## TASK ITEM
Find the line in the entries below that contains "llama.cpp port 8082)". Repeat it exactly, and every line after it through the line that contains "queries (DEEP escalation)".
[[ DATA FOR PROCESSING open ]]
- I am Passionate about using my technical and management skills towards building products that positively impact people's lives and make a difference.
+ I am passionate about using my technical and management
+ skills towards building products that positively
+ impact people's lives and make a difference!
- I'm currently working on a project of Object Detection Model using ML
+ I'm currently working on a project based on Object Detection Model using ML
[[ DATA FOR PROCESSING closed ]]
[[ DATA FOR PROCESSING open ]]
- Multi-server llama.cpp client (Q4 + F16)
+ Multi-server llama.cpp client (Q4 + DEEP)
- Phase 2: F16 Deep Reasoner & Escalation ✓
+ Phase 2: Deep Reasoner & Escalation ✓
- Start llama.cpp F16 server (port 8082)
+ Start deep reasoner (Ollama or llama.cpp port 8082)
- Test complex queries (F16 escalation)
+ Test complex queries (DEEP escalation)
[[ DATA FOR PROCESSING closed ]]
## ANSWER TO THE EXERCISE
+ Start deep reasoner (Ollama or llama.cpp port 8082)
- Test complex queries (F16 escalation)
+ Test complex queries (DEEP escalation)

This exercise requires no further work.